What do these dates mean for the study of our mutualistic relationship with dogs? Most importantly, these dates signify that dogs held sway long before the agricultural revolution that made way for our eventual sedentism. In other words, whereas pigs, goats and cattle were domesticated as late as 10,000 years ago, the dog was already part of the picture thousands of years before. Therefore, our canine companions served another purpose - they were not animals singled out as food and thus their importance to us is singular.
All in all, their presence through the last Ice Age is fraught with uncertainty. This period in human history was trying, from an evolutionary standpoint. As humans branched out, their migration patterns coincided with the extinction of many species of megafauna - this period is dubbed the "Quaternary extinction". Whether or not there is an anthropological factor in the demise of these big beasts is still up for debate. The presence of wolf-like canines in human encampments, however, seems to be plausible. That being said, it would appear that early domesticated dogs were “helpers of the hunt”.

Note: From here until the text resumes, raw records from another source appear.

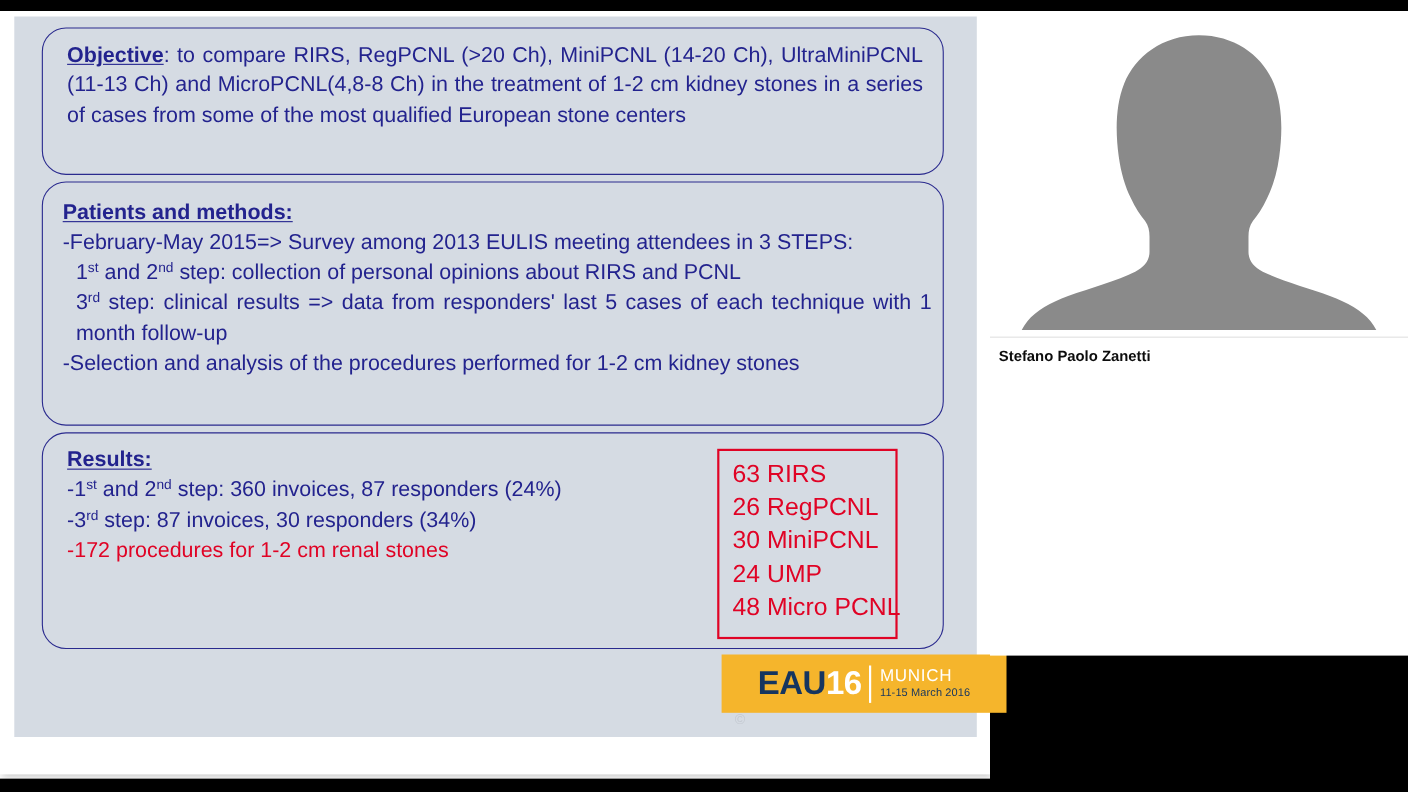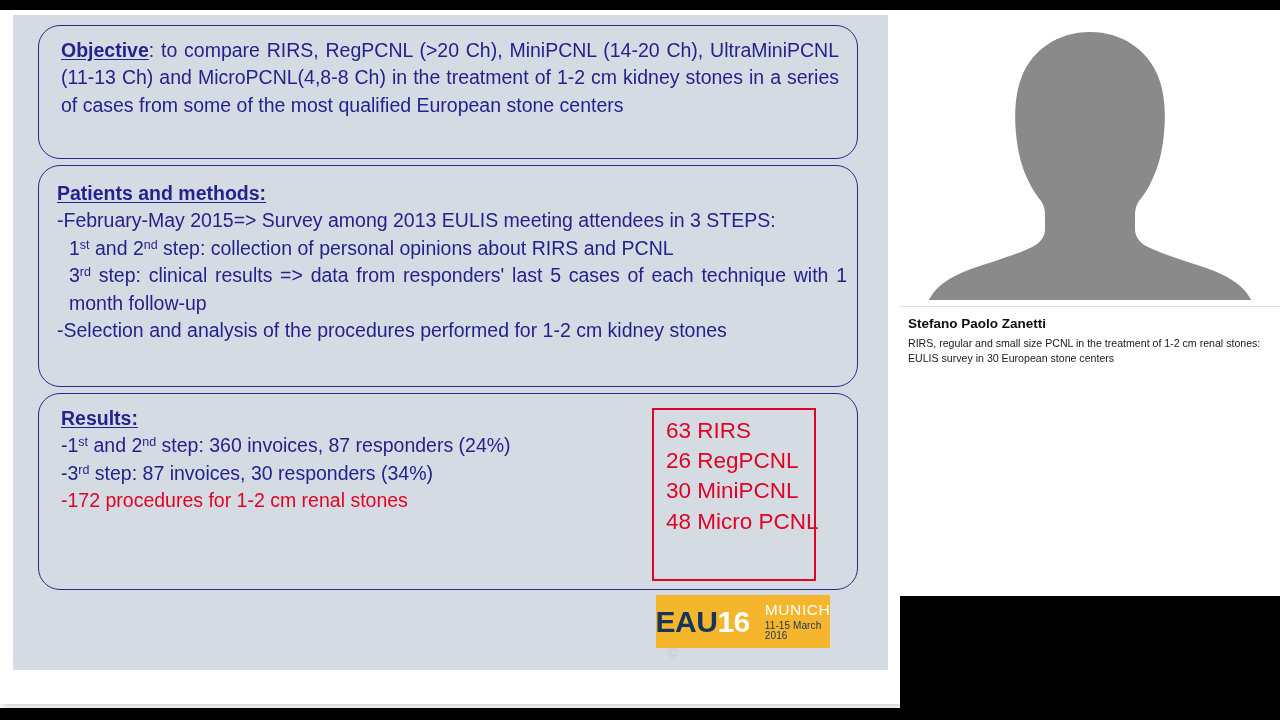"RIRS, regular and small size" div.talk-title { html: <div>RIRS, regular and small size PCNL in the treatment of 1-2 cm renal stones: EULIS survey in 30 European stone centers</div> -> none }
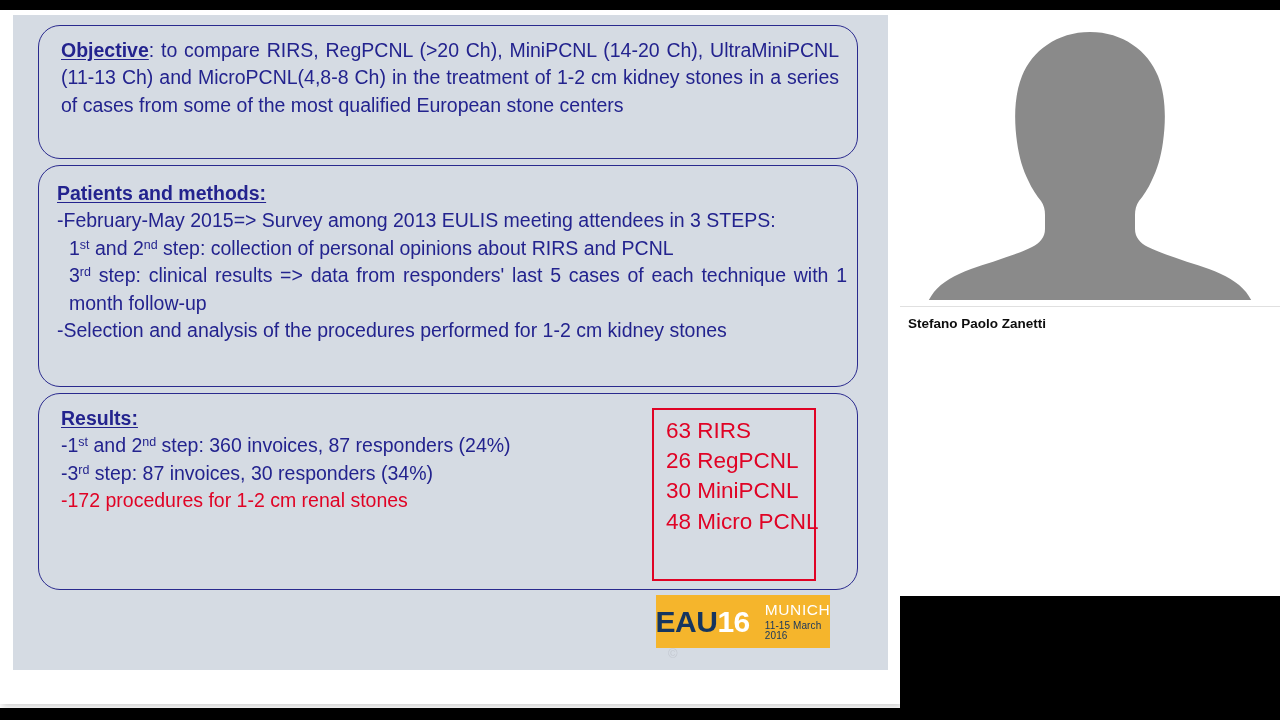"24 UMP" span.line { html: none -> <span>24 UMP</span> }
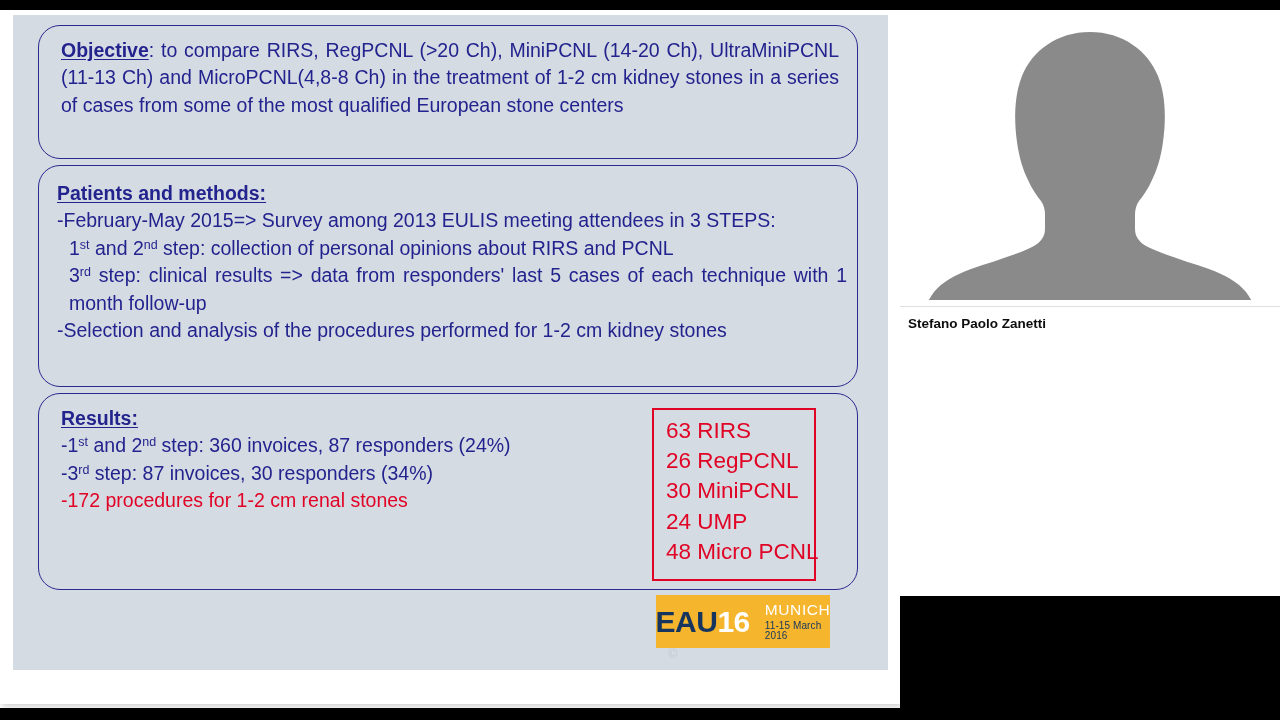"EAU" .logo { width: 174px -> 259px }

Another interesting theory, purported by Pennsylvania State University anthropologist Pat Shipman, suggests that a mutually beneficial, co-evolutionary relationship between early humans and wolf ancestors was instrumental to the demise of the Neanderthals. Her theory dates the beginning of our union to roughly 40,000 years ago, during a period where our modern human ancestors migrated from Africa to Europe, where Neanderthals had already been roaming for well over 200,000 years. It is inferred then that by partnering up, humans and dogs had a net advantage over other top predators, including Neanderthals:
"Early wolf-dogs would have tracked and harassed animals like elk and bison and would have hounded them until they tired. Then humans would have killed them with spears or bows and arrows. This meant the dogs did not need to approach these large cornered animals to finish them off – often the most dangerous part of a hunt – while humans didn’t have to expend energy in tracking and wearing down prey. Dogs would have done that. Then we shared the meat. It was a win-win situation.” (Shipman, 2015).
This theory is two-fold: it sets our relationship with dogs further back then what is widely supported (Shipman centers her information on canine skulls excavated from Siberia and Belgium that date from roughly 35,000 years ago) and accounts for the disappearance of our humanoid, evolutionary counterparts.
In many ways, it is safe to say that our long-standing, mutual and beneficial relationship with wolf-like canines is undeniable. Widely accepted fossil evidence suggests that our bond with dogs predates our sedentary settlements and the advent of agriculture. This information leads us to believe that dogs were most likely hunting companions. By travelling with nomadic humans, they would have acted as sources of added protection as well. Whether or not we sought them out for their animal instincts, or if certain wolf-like canines displaying a combination of boldness and cuteness warmed their way into our hearts and hearths is still up for debate. One thing remains sure: our bond with them is singular and has been praised until this day.